Este trabalho veio assim confirmar a importância do ambiente social de aceitação e do reforço da autonomia no desenvolvimento da criatividade e no bem-estar e equilíbrio mental, abrindo igualmente portas para a discussão do papel fulcral da motivação na satisfação das necessidades psicológicas básicas.

Conclusões
Este texto pretendeu mostrar que a visão sobre a criatividade sofreu grandes mudanças, especialmente a partir dos anos 70, tendo passado a dar-se maior atenção não só aos factores intrínsecos da pessoa mas também aos aspectos sociais, culturais e históricos, impulsionando desta forma uma perspectiva sistémica do fenómeno criatividade.
A criatividade resulta de uma tendência humana em direcção à auto-realização, segundo Carl Rogers, Abraham Maslow e Rollo May (e.g.

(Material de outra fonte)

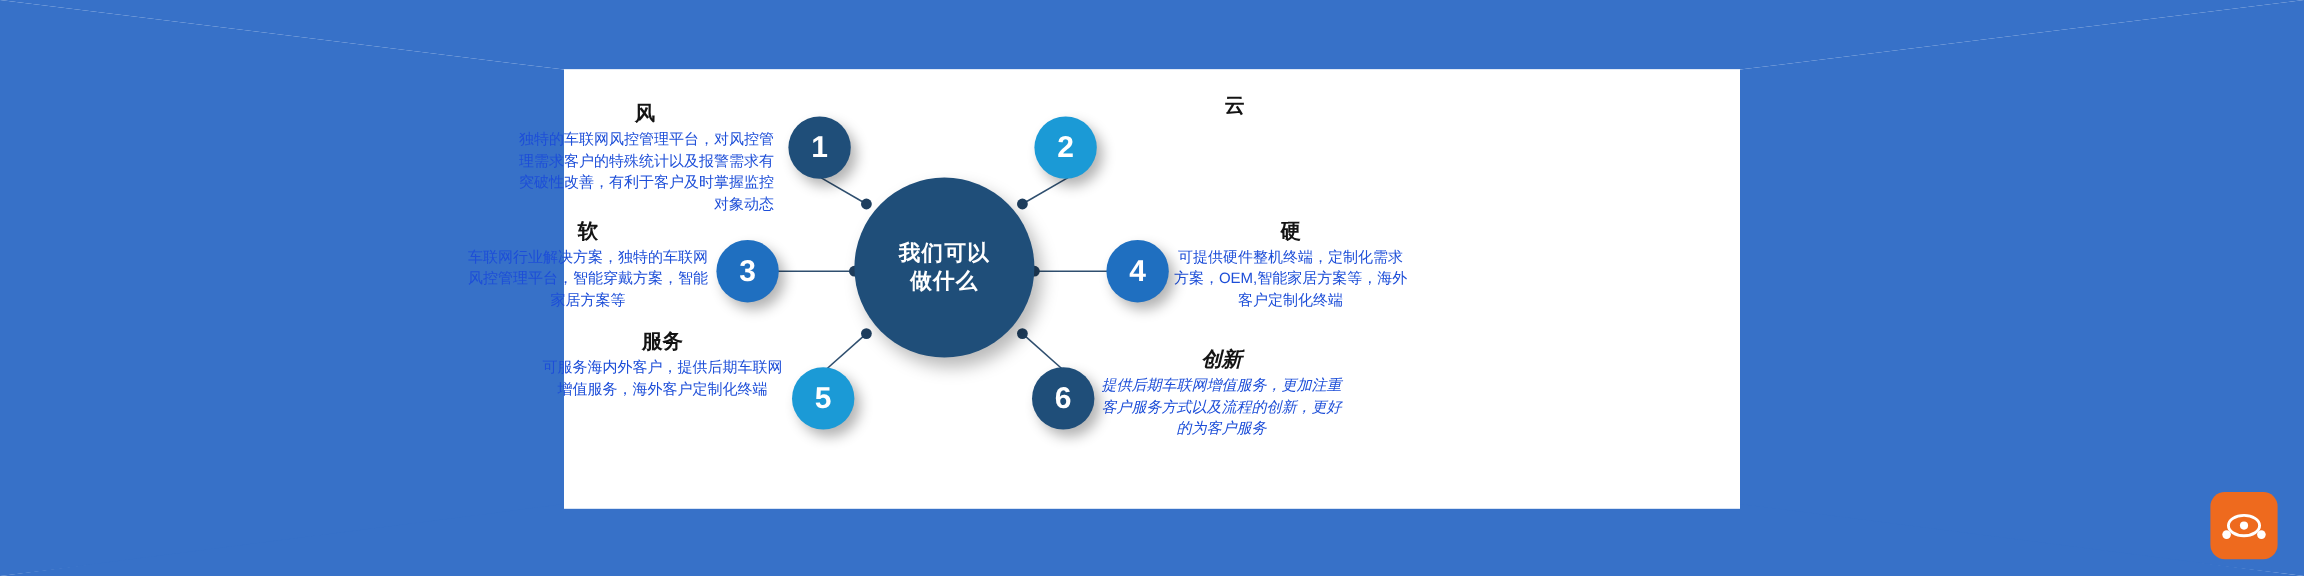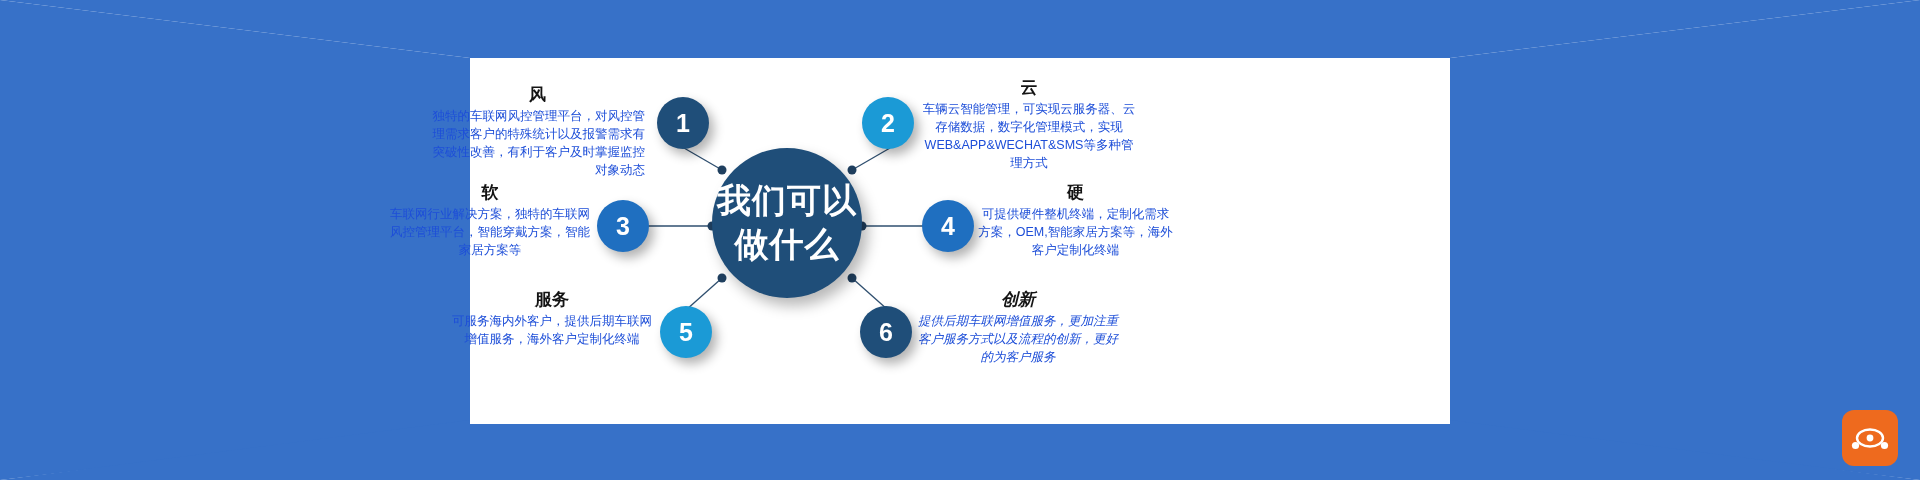--- a/index.html
+++ b/index.html
@@ -53,21 +53,21 @@
     background: #1f4e79;
     box-shadow: 6px 8px 14px rgba(0,0,0,0.28);
     display: flex;
     flex-direction: column;
     align-items: center;
     justify-content: center;
     z-index: 5;
   }
   .hub-line {
     color: #ffffff;
-    font-size: 34px;
+    font-size: 18px;
     font-weight: bold;
     letter-spacing: 1px;
     line-height: 1.28;
   }
 
   
   #spokes { position: absolute; left: 0; top: 0; width: 1920px; height: 480px; z-index: 2; }
 
   
   .node {
@@ -155,21 +155,20 @@
   <div class="block ta-right" style="left:430px; top:85px; width:215px;">
     <div class="b-title ta-center">风</div>
     <div class="b-body">独特的车联网风控管理平台，对风控管理需求客户的特殊统计以及报警需求有突破性改善，有利于客户及时掌握监控对象动态</div>
   </div>
 
   <div class="node cyan" style="left:862px; top:97px; width:52px; height:52px;">
     <span>2</span>
   </div>
   <div class="block ta-center" style="left:920px; top:78px; width:218px;">
     <div class="b-title">云</div>
-    <div class="b-body">车辆云智能管理，可实现云服务器、云存储数据，数字化管理模式，实现WEB&amp;APP&amp;WECHAT&amp;SMS等多种管理方式</div>
   </div>
 
   <div class="node mid" style="left:597px; top:200px; width:52px; height:52px;">
     <span>3</span>
   </div>
   <div class="block ta-center" style="left:390px; top:183px; width:200px;">
     <div class="b-title">软</div>
     <div class="b-body">车联网行业解决方案，独特的车联网风控管理平台，智能穿戴方案，智能家居方案等</div>
   </div>
 
@@ -177,21 +176,21 @@
     <span>4</span>
   </div>
   <div class="block ta-center" style="left:978px; top:183px; width:195px;">
     <div class="b-title">硬</div>
     <div class="b-body">可提供硬件整机终端，定制化需求方案，OEM,智能家居方案等，海外客户定制化终端</div>
   </div>
 
   <div class="node cyan" style="left:660px; top:306px; width:52px; height:52px;">
     <span>5</span>
   </div>
-  <div class="block ta-center" style="left:452px; top:290px; width:200px;">
+  <div class="block ta-center" style="left:452px; top:275px; width:200px;">
     <div class="b-title">服务</div>
     <div class="b-body">可服务海内外客户，提供后期车联网增值服务，海外客户定制化终端</div>
   </div>
 
   <div class="node dark" style="left:860px; top:306px; width:52px; height:52px;">
     <span>6</span>
   </div>
   <div class="block ta-center" style="left:918px; top:290px; width:200px;font-style:italic;">
     <div class="b-title">创新</div>
     <div class="b-body">提供后期车联网增值服务，更加注重客户服务方式以及流程的创新，更好的为客户服务</div>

Alencar & Fleith, 2003), mas depende também de um ambiente que propicie liberdade de escolha e de acção e reconheça e estimule o potencial para criar.
A diversidade cultural que existe entre os povos, como a língua, tradições, regras e formas de interacção, influenciam grandemente a expressão da criatividade, já que essa diversidade se manifesta na pluralidade e originalidade de identidades que caracterizam os grupos e sociedades tornando-se ela própria fonte de criatividade e inovação.
As políticas culturais que assegurem a livre circulação de ideias e obras e reforcem a sua difusão através de planos de comunicação interculturais, levarão a um fomento do desenvolvimento do potencial criativo dos seus membros e a um enriquecimento cultural a todos os níveis.
Numa sociedade mais aberta à diversidade, as pessoas com deficiência foram ganhando gradualmente algum espaço para se manifestar enquanto seres com vontade própria e potencial para criar. Há no entanto ainda muito a fazer nesta área, principalmente, na criação de intervenções específicas que promovam a sua autonomia de pensamento e os liberte de uma postura passiva e pouco crítica.
Referências Bibliográficas
Alencar, E. S. & Fleith, D. S. (2003). Recent theoretical contributions to the study of creativity. Psicologia: Teoria e Pesquisa,19.(1), 1-8.
Bairrão, J. (1994). A Perspectiva Ecológica na Avaliação de Crianças com N.E.E. e suas Famílias: o caso da Intervenção Precoce. Inovação, n.º7, p. 37-48.
Bandura, A. (1986). Social foundations of thought and action: A social cognitive theory. Englewood Cliffs, NJ: Prentice-Hall.
Deci, E. L. & Ryan, R. M. (2000a). Self-determination theory and the facilitation of intrinsic motivation, social development, and well being. American Psychologist. 8. 68-78
Deci, E. L. & Ryan, R. M. (2000b). The "what" and "why" of goal pursuits: Human needs and self-determination of behavior. Psychological Inquiry, 11(4), 227-268.
Ochse, R. (1990). Before the gates of excellence. Cambridge, NY: Cambridge University Press.
Pereira, L.M (1984). Evolução do Estatuto do Deficiente na Sociadade. Horizonte. 1, 4, 132-135
Veiga, L., Dias, H. Lopes, A. & Silva, N. (2000), Crianças com Necessidades Educativas Especiais: Ideias sobre conceitos de ciências. Lisboa: Plátano Edições Técnicas.